Pronti duecento nuovi alberelli «Così la nostra pineta rinascerà»

2 Aprile 2024

Presentato il piano per il salvataggio della Riserva naturale danneggiata dall’incendio del 2021 In fase di studio la rigenerazione di strada della Bonifica per riunire i comparti dell’area verde

PESCARA. Duecento nuovi pini nel comparto 5 della pineta dannunziana distrutta dall’incendio del 1° agosto del 2021. Le linee guida per la ricostituzione della vegetazione della riserva naturale sono state al centro di un vertice che si è svolto in Comune nei giorni scorsi. È stata la Fondazione AlberItalia a illustrare il piano per rimettere gli alberi al sindaco Carlo Masci, all’assessore al Verde Gianni Santilli, ai tecnici del servizio Verde comunale e agli esperti dell’università dell’Aquila e del comitato dei supervisori. «Con grande passione e determinazione e con le migliori professionalità», spiega il sindaco, «prende corpo il progetto per vedere la nostra pineta rinata e ancora più bella e fruibile di prima, mentre si sviluppa anche il piano di accorpamento dei comparti 4 e 5 che porterà all’ampliamento della pineta di altri 20mila metri quadrati, per dare alla nostra città sempre più verde».
Il punto di partenza è che i lavori di rimozione degli alberi morti e bruciati sono finiti nel comparto 5 che costeggia via Pantini mentre «procedono spediti» nel comparto 4. Nei prossimi mesi, la legna accatastata sarà venduta attraverso un bando pubblico.
Masci spiega i prossimi passi del salvataggio della pineta: «Sono state recuperate all’interno della riserva e coltivate in vivaio circa 200 plantule di pino da reimpiantare in un secondo momento nella pineta mentre la fondazione AlberItalia ha commissionato uno studio al Cnr per la verifica delle caratteristiche genetiche delle popolazioni di pino d’aleppo della riserva. Tutto questo lavoro è necessario per programmare un futuro reimpianto, con lo scopo di incrementare sempre più il numero di pini. Ma per farlo», afferma il sindaco, «va prevista la rimozione delle specie legnose invasive quali la robinia e l’ailanto.

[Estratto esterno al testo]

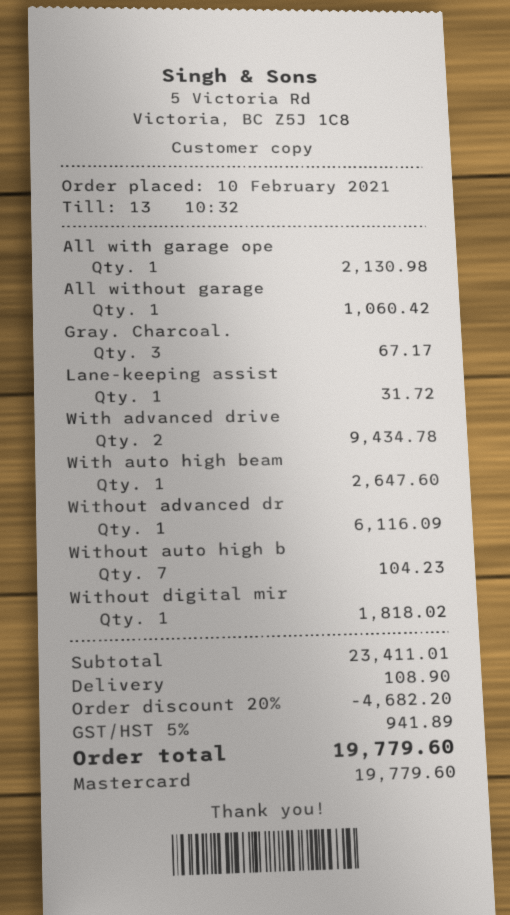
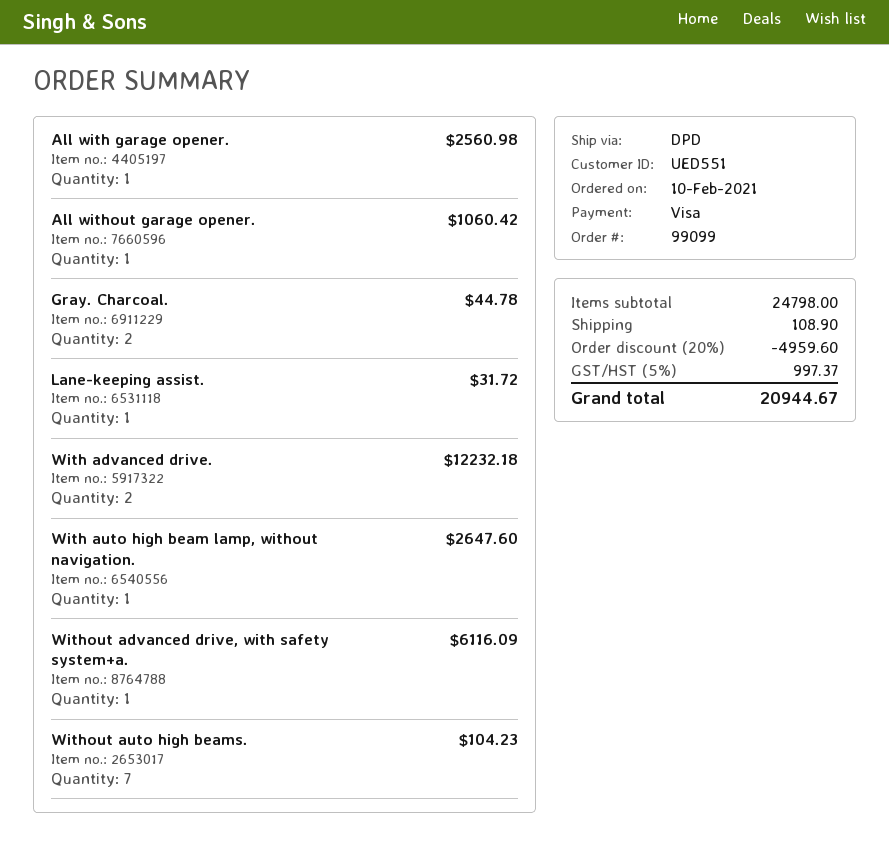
payment method: Mastercard -> Visa
All with garage ope: 1 for 2130.98 -> 1 for 2560.98
Gray. Charcoal.: 3 for 67.17 -> 2 for 44.78
With advanced drive: 2 for 9434.78 -> 2 for 12232.18
Without digital mir: 1 for 1818.02 -> none
subtotal: 23411.01 -> 24798.00
discount: 20% = 4682.20 -> 20% = 4959.60
tax: 5% = 941.89 -> 5% = 997.37
total: 19779.60 -> 20944.67

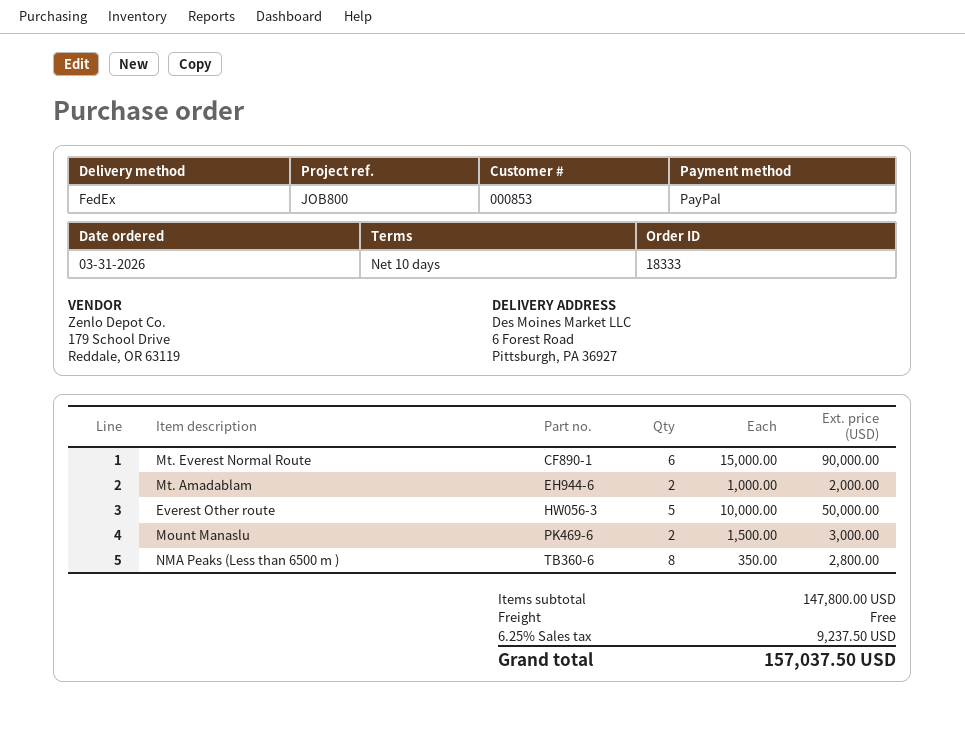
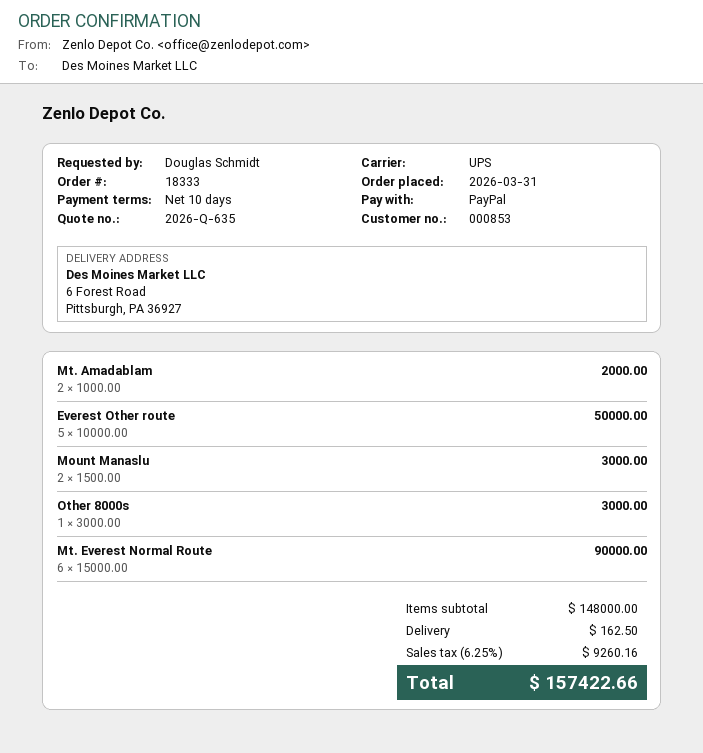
shipping method: FedEx -> UPS
NMA Peaks (Less than 6500 m ): 8 x 350.00 = 2800.00 -> none
Other 8000s: none -> 1 x 3000.00 = 3000.00
subtotal: 147800.00 -> 148000.00
shipping: 0.00 -> 162.50
tax: 6.25% = 9237.50 -> 6.25% = 9260.16
total: 157037.50 -> 157422.66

Sul tema, il tavolo ha concordato sulla necessità di procedere con delle operazioni sperimentali di rimozione, prima dei prossimi lavori e compatibilmente con il piano della riserva».

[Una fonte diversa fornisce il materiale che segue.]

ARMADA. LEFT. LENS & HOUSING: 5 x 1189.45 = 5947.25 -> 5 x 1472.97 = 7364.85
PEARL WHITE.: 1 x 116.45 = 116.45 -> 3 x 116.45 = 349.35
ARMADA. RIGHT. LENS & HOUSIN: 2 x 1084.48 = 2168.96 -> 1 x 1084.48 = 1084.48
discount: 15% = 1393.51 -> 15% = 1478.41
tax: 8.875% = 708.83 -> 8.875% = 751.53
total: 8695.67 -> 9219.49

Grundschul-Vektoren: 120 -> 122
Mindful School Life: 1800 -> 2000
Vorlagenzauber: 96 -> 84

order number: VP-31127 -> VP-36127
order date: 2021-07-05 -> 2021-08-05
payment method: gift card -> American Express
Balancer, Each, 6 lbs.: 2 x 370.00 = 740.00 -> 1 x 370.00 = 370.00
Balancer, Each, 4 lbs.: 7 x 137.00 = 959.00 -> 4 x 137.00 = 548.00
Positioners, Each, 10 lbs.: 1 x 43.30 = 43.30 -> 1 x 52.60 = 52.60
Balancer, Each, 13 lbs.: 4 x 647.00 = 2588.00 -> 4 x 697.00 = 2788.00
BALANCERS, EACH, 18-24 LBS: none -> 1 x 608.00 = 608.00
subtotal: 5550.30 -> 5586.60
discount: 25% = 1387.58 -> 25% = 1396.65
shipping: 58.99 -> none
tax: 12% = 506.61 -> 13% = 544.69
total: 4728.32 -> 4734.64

Nella riunione si è parlato anche di «rigenerazione urbana e rinaturalizzazione del sedime della strada della Bonifica. Le linee guida», dice il sindaco, «sono orientate verso una serie di interventi che potranno contribuire in modo sostanziale alla riconnessione ecologica delle aree della riserva e all’amplificazione dei benefici che gli ecosistemi potranno erogare alla città. In parallelo, la Fondazione AlberItalia, individuerà, senza ulteriori oneri per il Comune, i migliori siti di impianto delle prime 200 piantine di pino d’aleppo che il Comune ha già iniziato a coltivare, da sé, in attesa di dare il via al reimpianto vero e proprio e non appena si conosceranno meglio le caratteristiche genetiche del pino della riserva. Le operazioni saranno progressive e graduali dovendo far coincidere i tempi della natura, le tempistiche burocratiche e gli aspetti tecnico scientifici».